Dataset records
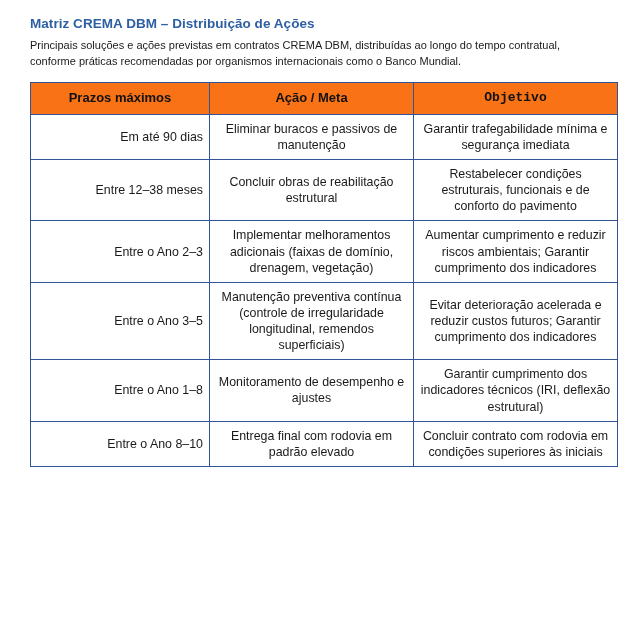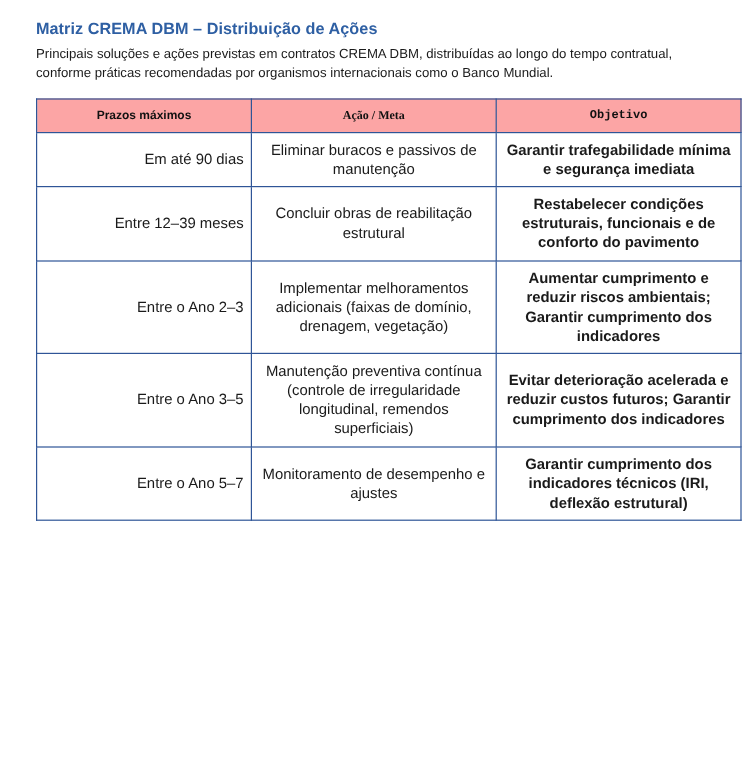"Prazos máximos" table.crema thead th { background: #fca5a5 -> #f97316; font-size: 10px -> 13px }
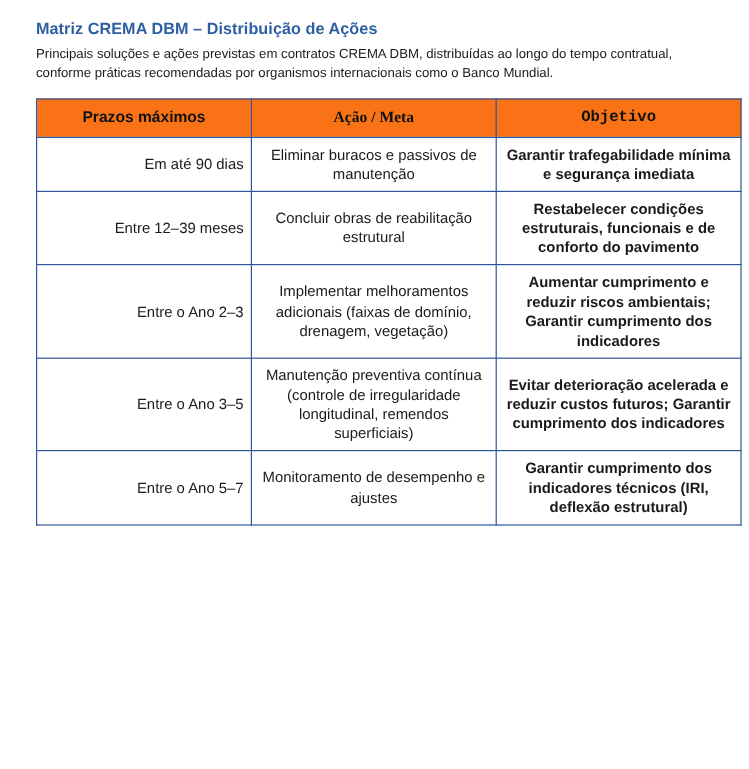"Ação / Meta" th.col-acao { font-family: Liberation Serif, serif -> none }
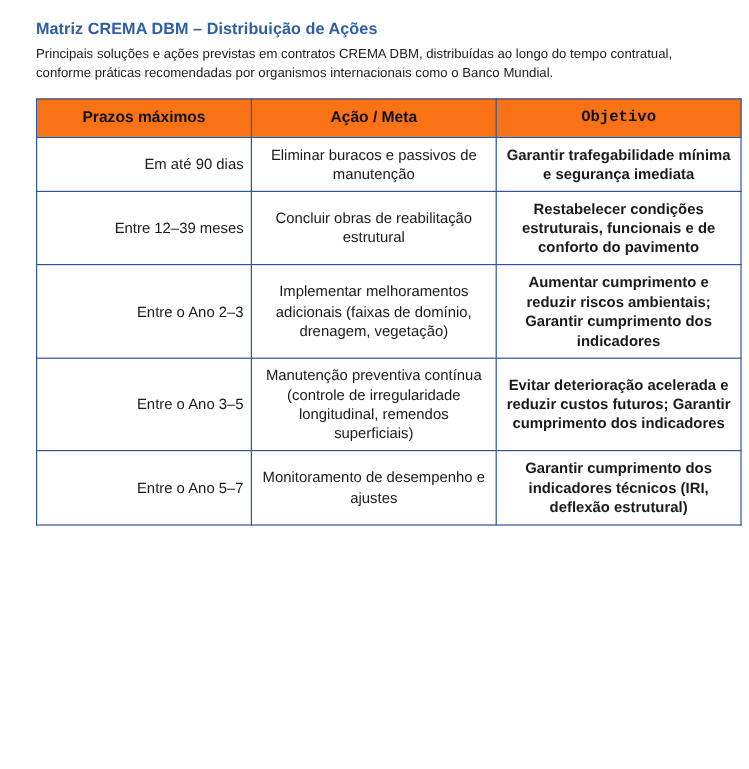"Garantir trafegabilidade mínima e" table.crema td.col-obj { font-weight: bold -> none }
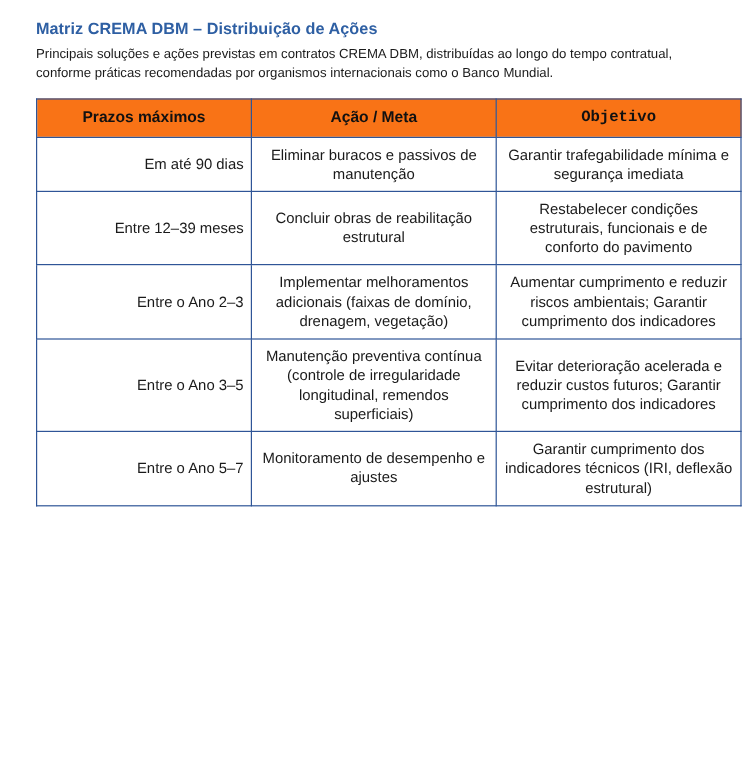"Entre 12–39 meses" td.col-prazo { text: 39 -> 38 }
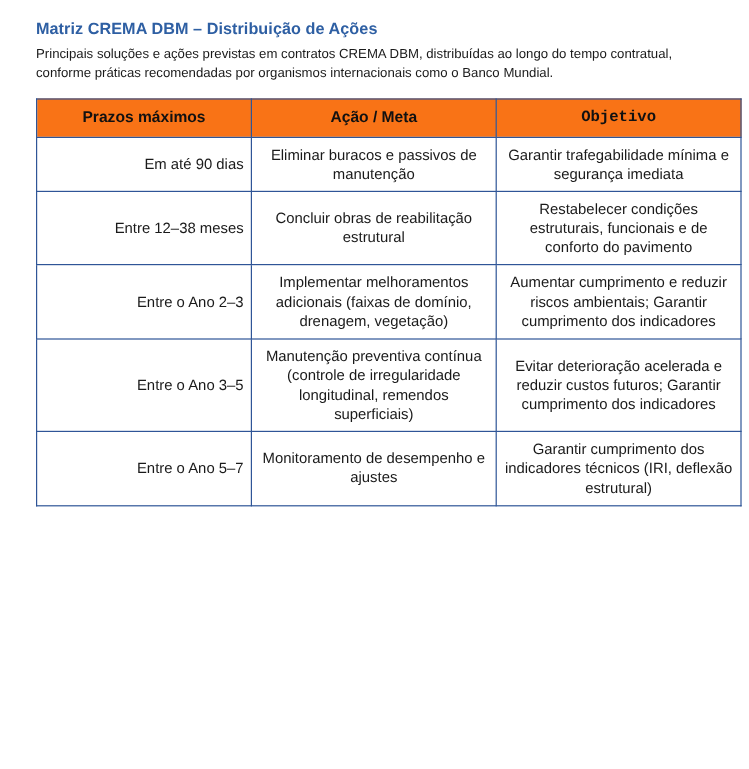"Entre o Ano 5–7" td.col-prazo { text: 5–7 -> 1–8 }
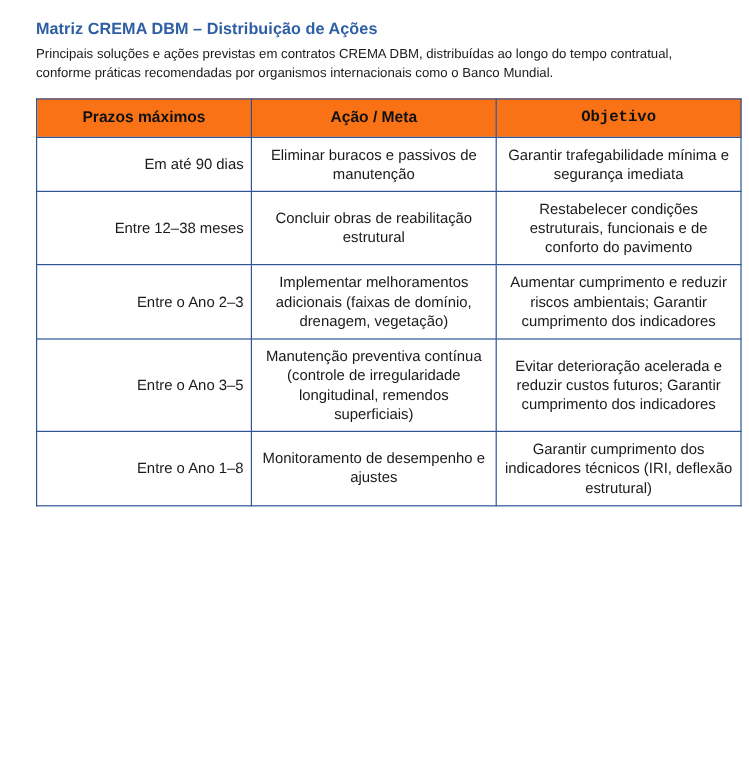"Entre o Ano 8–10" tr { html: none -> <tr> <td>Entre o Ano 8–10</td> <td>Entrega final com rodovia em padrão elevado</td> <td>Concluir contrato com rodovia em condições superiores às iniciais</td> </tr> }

Instructions for the task
Go through the listing and restate each line word for word, leaving out the pictures.

Expected answer
"Prazos máximos" table.crema thead th { background: #fca5a5 -> #f97316; font-size: 10px -> 13px }
"Ação / Meta" th.col-acao { font-family: Liberation Serif, serif -> none }
"Garantir trafegabilidade mínima e" table.crema td.col-obj { font-weight: bold -> none }
"Entre 12–39 meses" td.col-prazo { text: 39 -> 38 }
"Entre o Ano 5–7" td.col-prazo { text: 5–7 -> 1–8 }
"Entre o Ano 8–10" tr { html: none -> <tr> <td>Entre o Ano 8–10</td> <td>Entrega final com rodovia em padrão elevado</td> <td>Concluir contrato com rodovia em condições superiores às iniciais</td> </tr> }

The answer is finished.